Part 3: What You Need to Know About Autopsies (U.S.)

Your loved one dies.

You suspect "wrongful death" - such as a hospital or medical facility made big mistakes, or criminal negligence may be involved. In many jurisdictions, Coroners are elected officials and won't authorize an 'unpopular' autopsy unless it is a clear case of criminal negligence.

What do you do?

You may not even be 'sure' what happened - you just want to find out what happened.

1. You need a neutral third-party: If a hospital offers to do an autopsy - and you are trying to prove that the mistake happened there, you need a third-party independent autopsy to be done. You need the autopsy doctor to not have political or business (or even a golf-playing relationship) with anyone involved in your loved one's case.

Where: State universities are your best likely possibility for a neutral third party autopsy.

Cost: About $3500 - 5000 - PAID UP FRONT! This is on top of the fees to transport the body to their location - regular ambulances can't do it, usually. It has to be done by a licensed transport permitted to take deceased persons.

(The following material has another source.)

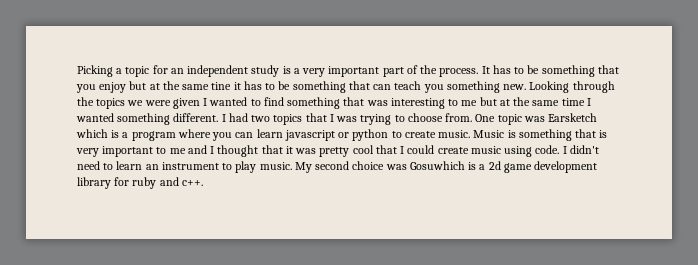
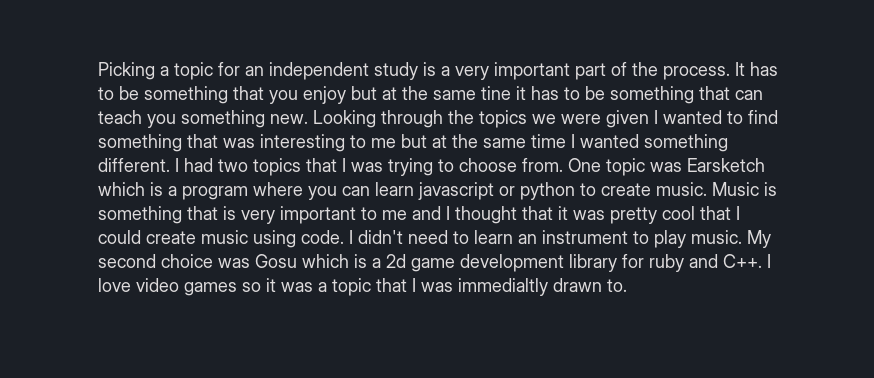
[409,161,465,170] Gosuwhich -> [255,254,349,268] Gosu which
[181,180,203,186] c++. -> [723,254,771,268] [98,278,627,296] C++. I love video games so it was a topic that I was immedialtly drawn to.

2. You have to keep a "clean sterile field". Years ago, my mother's autopsy was done at hospital. Naively I thought that would be fine. Then the autopsy doctor called and told me that she thought she had found 'poisoning in her heart sac'. I asked about "proof". She told me it wouldn't hold up in court as evidence because she didn't know in advance it would be a criminal investigation - if she had, it would have been done by the Coroner's office and a sterile field would have been kept. As it was, my mother's autopsy, was useless except as a curiosity at best.  Her estate didn't have a bill - but I /we also didn't  have results we could use. No second autopsy could be done because the autopsy results came three weeks later after her death. I had been told it would take three weeks for results and my father had ordered her body to be cremated.

Learn -p lease - from my really bad mistake - get a clean sterile field autopsy done if you have any questions about what may have caused the death of your loved one - if you suspect foul play.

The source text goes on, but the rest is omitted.